Once años
Once años, once maneras de arrancar flores, once insultos muy educados. Once tartas con once velas, once minutos entre metro y metro, once palabras sin respuesta. Divagar en la línea once y soñar que, algún mes número once, algún noviembre de fino abrigo y cielo negro, la suerte me choque los cinco, me pegue un abrazo y me diga que se acabó la pausa. Y los anuncios, y la teletienda, y la música de contestador automático. «Puedes arrancar», me dirá, «puedes volar», repetirá hasta once veces. «Cada día», proseguirá, «no solo los jueves, le arrancarás líneas a las propias líneas, dibujarás caminos cortados, pintarás penas y te dará lo mismo lo que digan. No esperarás, no rogarás, no santificarás las fiestas ni disculparás pecados ajenos; no cederás pieles, ni terrenos, ni vaqueros. No suplicarás huecos, ni recortarás flecos. No te lastimarás la garganta de gritar, ni los tobillos de dar saltitos. Cada día, no sólo los jueves, creerás en ti. Obligatorio, necesario, urgente. Levantarás la cabeza, presionarás con la mirada, afilarás los dedos. El cuello firme, los pies desatendidos, el pelo hidratado. Agua, bebe agua también. Obligatorio».
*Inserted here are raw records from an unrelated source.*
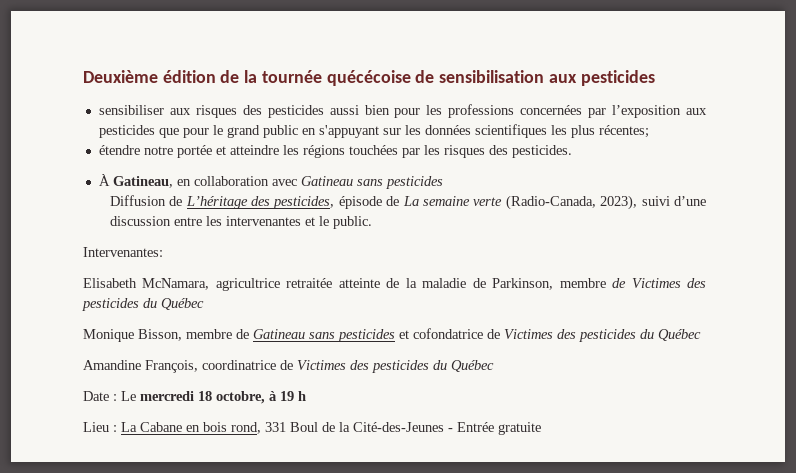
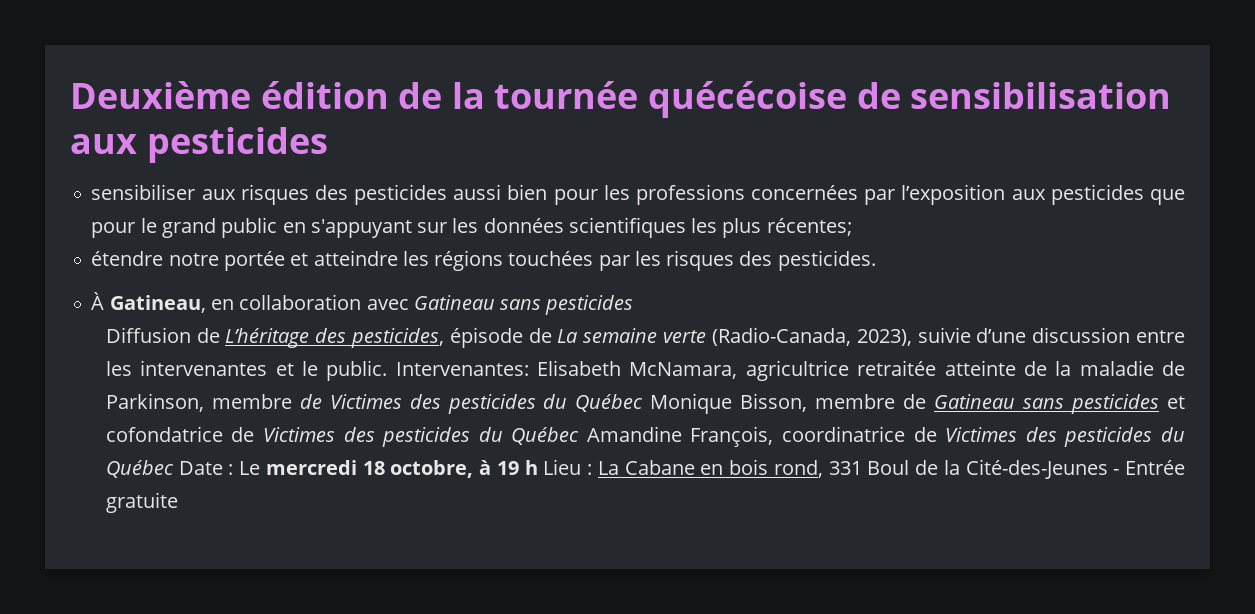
- Diffusion de L’héritage des pesticides, épisode de La semaine verte (Radio-Canada, 2023), suivi d’une discussion entre les intervenantes et le public.
- Intervenantes:
- Elisabeth McNamara, agricultrice retraitée atteinte de la maladie de Parkinson, membre de Victimes des pesticides du Québec
- Monique Bisson, membre de Gatineau sans pesticides et cofondatrice de Victimes des pesticides du Québec
- Amandine François, coordinatrice de Victimes des pesticides du Québec
- Date :
+ Diffusion de L’héritage des pesticides, épisode de La semaine verte (Radio-Canada, 2023), suivie d’une discussion entre les intervenantes et le public. Intervenantes: Elisabeth McNamara, agricultrice retraitée atteinte de la maladie de Parkinson, membre de Victimes des pesticides du Québec Monique Bisson, membre de Gatineau sans pesticides et cofondatrice de Victimes des pesticides du Québec Amandine François, coordinatrice de Victimes des pesticides du Québec Date :
- Le mercredi 18 octobre, à 19 h
- Lieu :
+ Le mercredi 18 octobre, à 19 h Lieu :

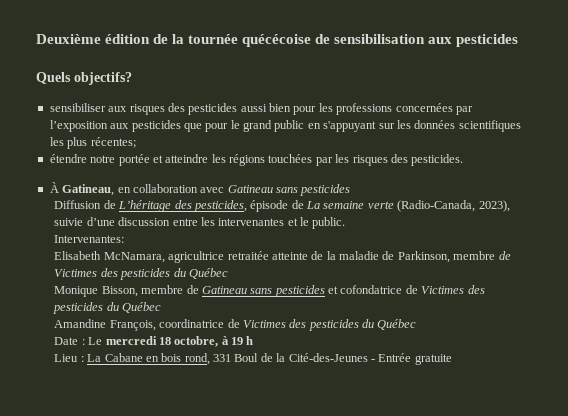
+ Quels objectifs?
- Diffusion de L’héritage des pesticides, épisode de La semaine verte (Radio-Canada, 2023), suivie d’une discussion entre les intervenantes et le public. Intervenantes: Elisabeth McNamara, agricultrice retraitée atteinte de la maladie de Parkinson, membre de Victimes des pesticides du Québec Monique Bisson, membre de Gatineau sans pesticides et cofondatrice de Victimes des pesticides du Québec Amandine François, coordinatrice de Victimes des pesticides du Québec Date :
+ Diffusion de L’héritage des pesticides, épisode de La semaine verte (Radio-Canada, 2023), suivie d’une discussion entre les intervenantes et le public.
+ Intervenantes:
+ Elisabeth McNamara, agricultrice retraitée atteinte de la maladie de Parkinson, membre de Victimes des pesticides du Québec
+ Monique Bisson, membre de Gatineau sans pesticides et cofondatrice de Victimes des pesticides du Québec
+ Amandine François, coordinatrice de Victimes des pesticides du Québec
+ Date :
- Le mercredi 18 octobre, à 19 h Lieu :
+ Le mercredi 18 octobre, à 19 h
+ Lieu :

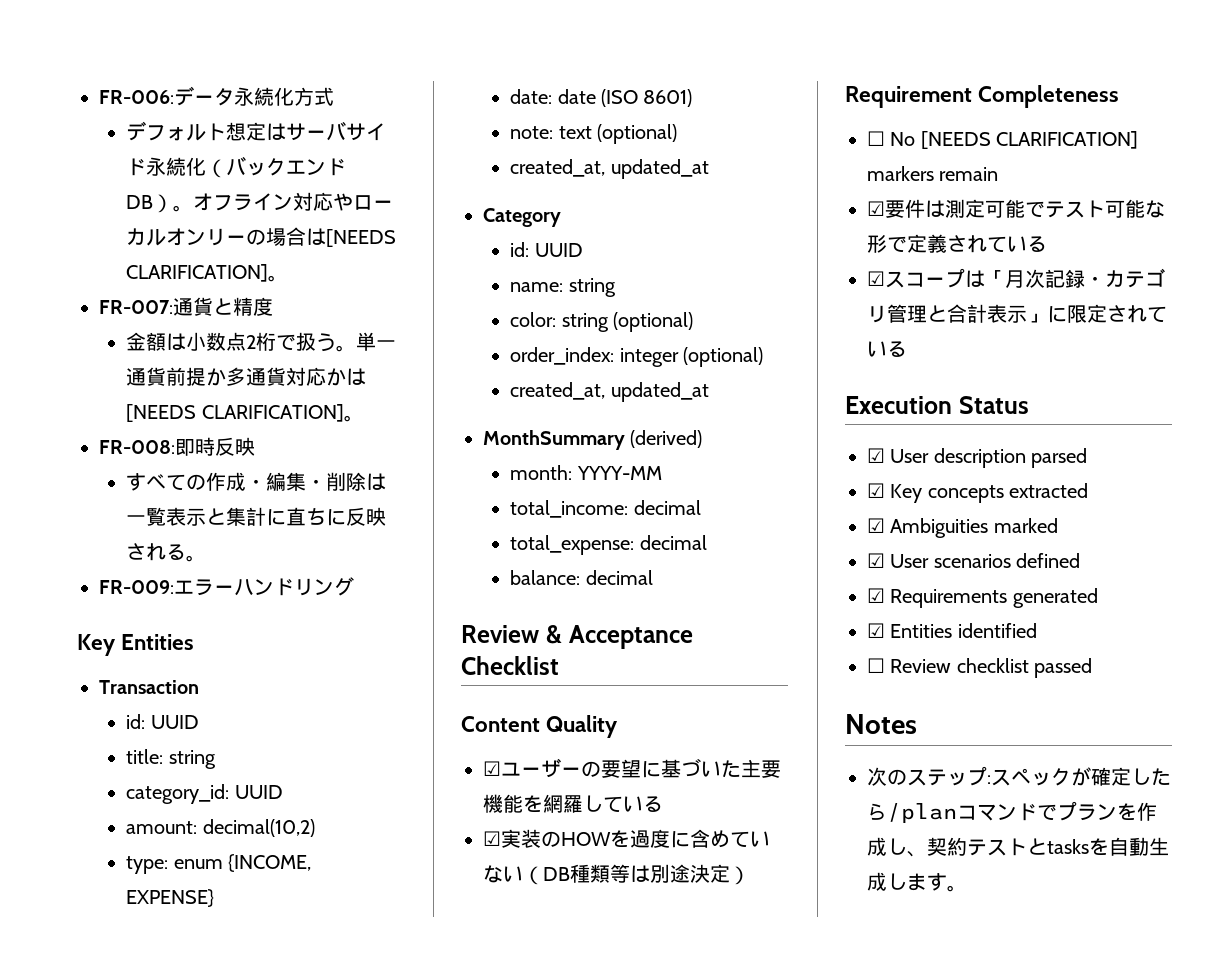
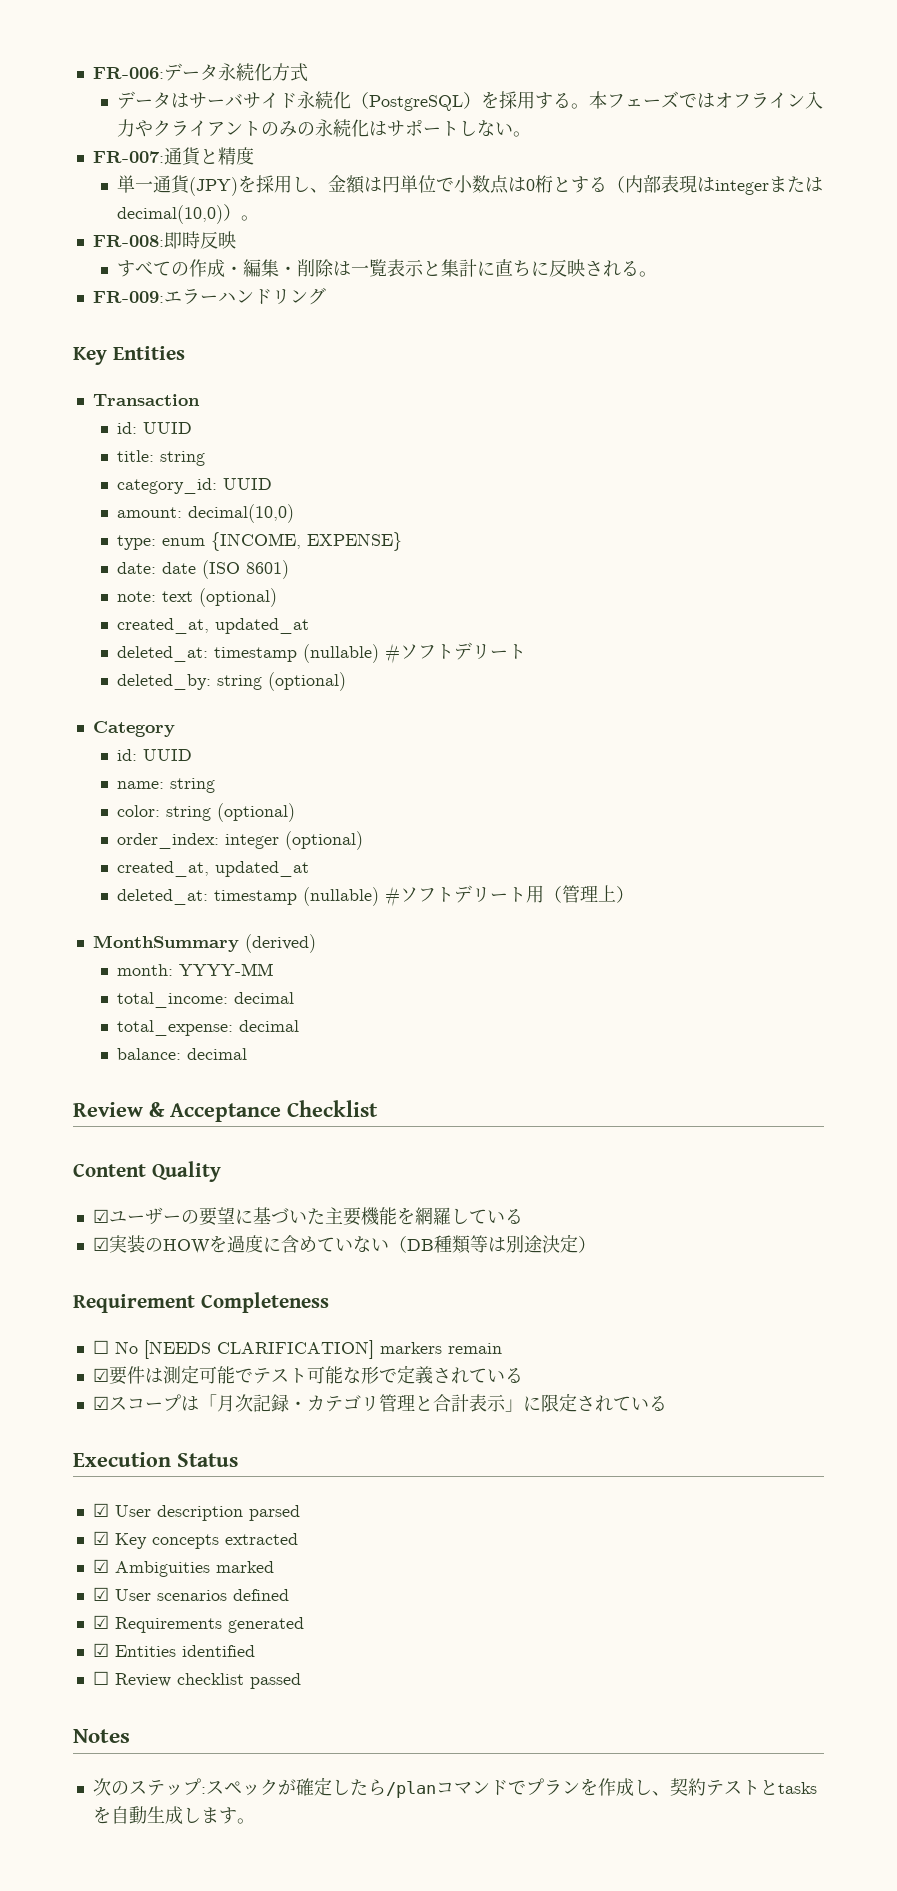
- デフォルト想定はサーバサイド永続化（バックエンドDB）。オフライン対応やローカルオンリーの場合は[NEEDS CLARIFICATION]。
+ データはサーバサイド永続化（PostgreSQL）を採用する。本フェーズではオフライン入力やクライアントのみの永続化はサポートしない。
  FR-007:通貨と精度
- 金額は小数点2桁で扱う。単一通貨前提か多通貨対応かは[NEEDS CLARIFICATION]。
+ 単一通貨(JPY)を採用し、金額は円単位で小数点は0桁とする（内部表現はintegerまたはdecimal(10,0)）。
- amount: decimal(10,2)
+ amount: decimal(10,0)
  note: text (optional)
  created_at, updated_at
+ deleted_at: timestamp (nullable) #ソフトデリート
+ deleted_by: string (optional)
+ deleted_at: timestamp (nullable) #ソフトデリート用（管理上）

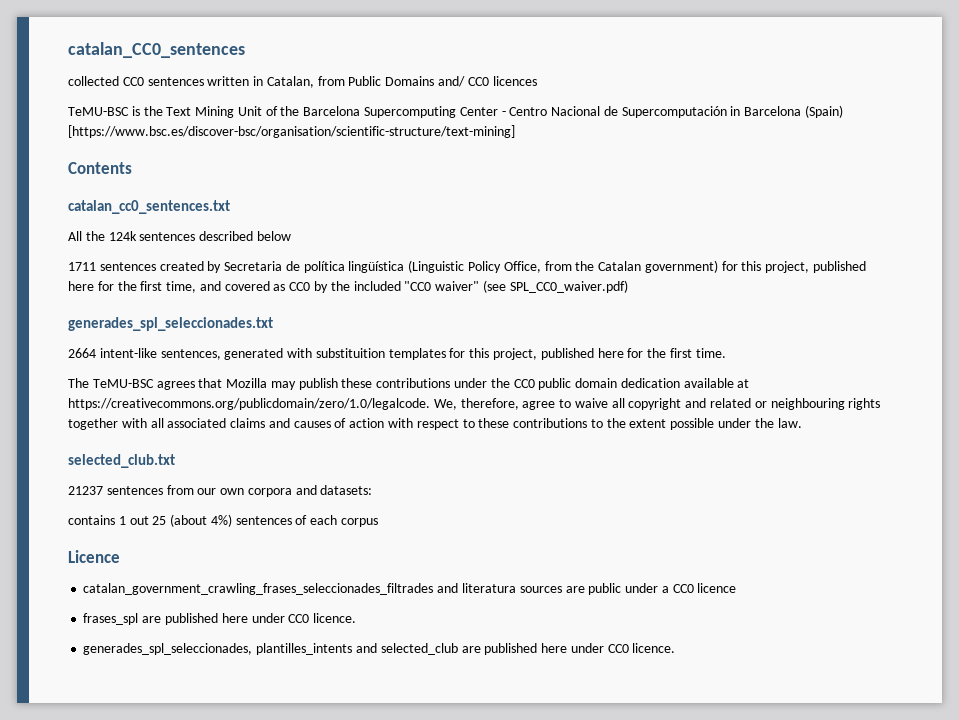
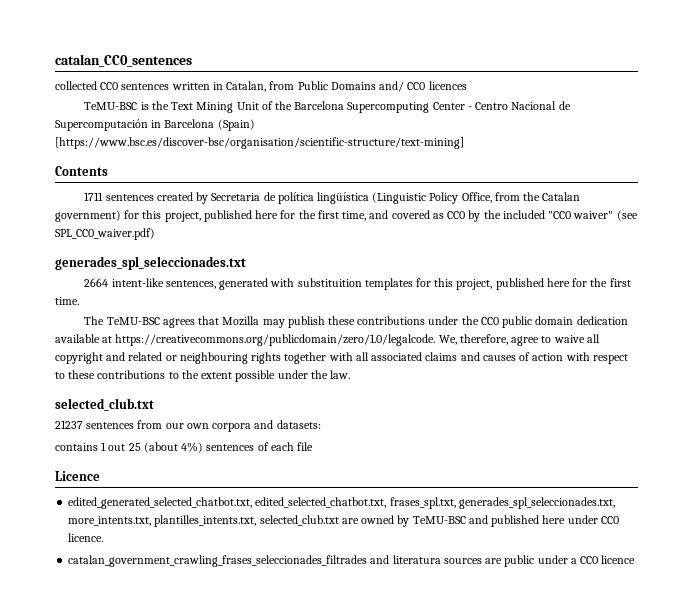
- catalan_cc0_sentences.txt
- All the 124k sentences described below
- contains 1 out 25 (about 4%) sentences of each corpus
+ contains 1 out 25 (about 4%) sentences of each file
+ edited_generated_selected_chatbot.txt, edited_selected_chatbot.txt, frases_spl.txt, generades_spl_seleccionades.txt, more_intents.txt, plantilles_intents.txt, selected_club.txt are owned by TeMU-BSC and published here under CC0 licence.
- frases_spl are published here under CC0 licence.
- generades_spl_seleccionades, plantilles_intents and selected_club are published here under CC0 licence.

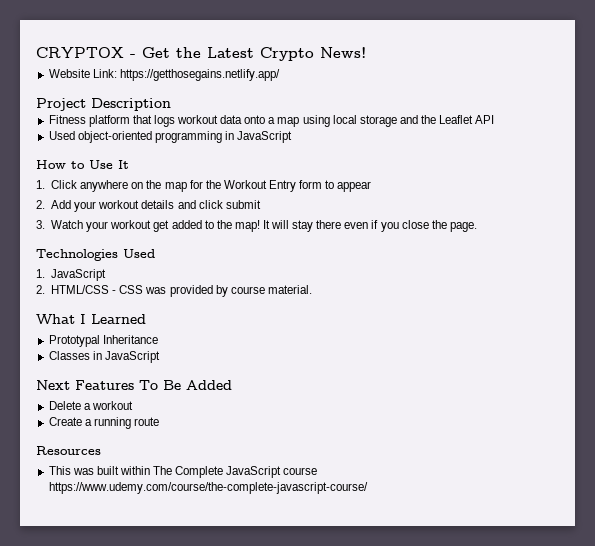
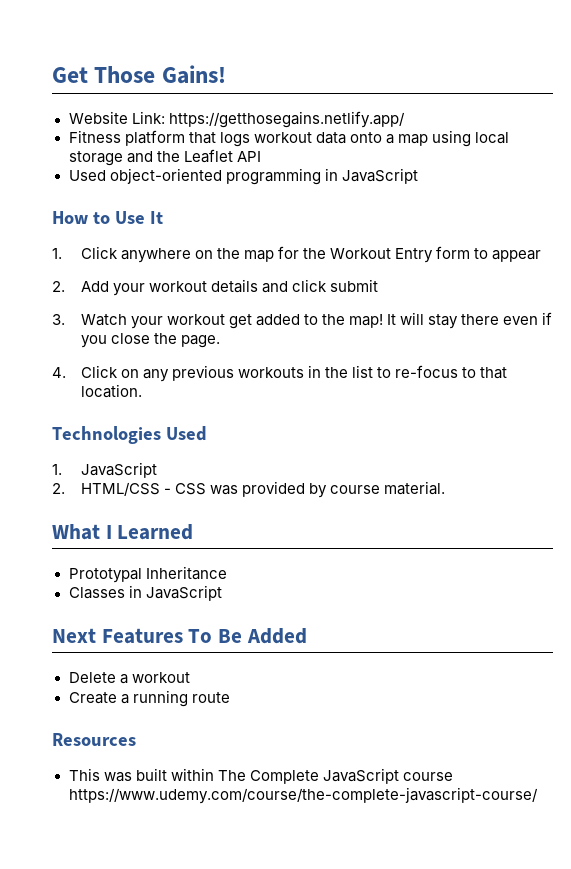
- CRYPTOX - Get the Latest Crypto News!
+ Get Those Gains!
- Project Description
+ 4. Click on any previous workouts in the list to re-focus to that location.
En mi casa me desnudo, me desenredo y me desperezo como quiero. Despierto escribiendo, me duermo escribiendo, me moriré escribiendo. Esta propiedad, que no es mi casa pero sí mi vida, me necesita. He de barrer, fregar y perfumar. Debo comprar eucalipto, sábanas nuevas, un pijama poco apropiado para mi edad, una nueva cara con menos sombras. Debo preguntar a alguien que sepa más que yo si puedo escribir así —sin que se entienda—. Debo preguntar a alguien que sienta más que yo si esperará a que yo aprenda a sentir mejor o se marchará antes de que amanezca. Debo consultar si esto es poesía o sólo se le parece mucho. Debo mirarme al espejo, lanzarme un beso, desmaquillarme las pestañas, peinarme despacio. Debo llorar, lo sé, pero no me sale. Debo llorar durante toda una jornada, poner un contador, vaciarme como una jarra a la hora de comer. Llorar por quienes se obligan a no llorar, llorar por la purpurina que se convirtió en tristeza, por las manchas, y las rachas, y las alegrías.
Llorar como descanso.
Es mi casa y lloro si puedo.
Y miro atrás, a un tiempo en el que todo estaba por hacer. Todas alrededor de una mesa, los muertos en su sitio, el cubo de la basura precintado. Trabajo, amigas, películas románticas y ciudades francesas. Amores invisibles, helados de vainilla, despensas, altillos, martillos y ovillos. Todas suspirando, todas quietas, bien vestidas, cautas, histéricas. Valerianas, paseos, intensidad, malas hierbas. Y miro atrás, a un tiempo en el que era inocente, sensible y buena y no lo veía. Ciega, sin gafas, sin bastón. Once años después, con los deberes hechos, la porquería casi ha desaparecido. No queda grasa, ni polvo, ni migas, solo algo de moho. Respiro mejor porque sé hacerlo y porque entiendo que, aunque alguna vez falta el aire, lo recuperaré. Como el amor, y el dinero, y el deseo. Mi mayor anhelo no lo pongo por escrito porque no se cumplirá, pero mi segundo mayor anhelo es construir una máquina del tiempo que me lleve a todos los 13 de julio desde 2013 hasta ahora, para pedirme perdón por todas las veces en las que me rebajé para no rebajar a nadie, o me maltraté para estar ya malherida y que el golpe de otros no me doliera tanto, o descuidé mi luz, o me callé.
Once paradas en un ascensor mágico.
Once perdones a mí me debo.
Once millones de gracias a ti, que lees.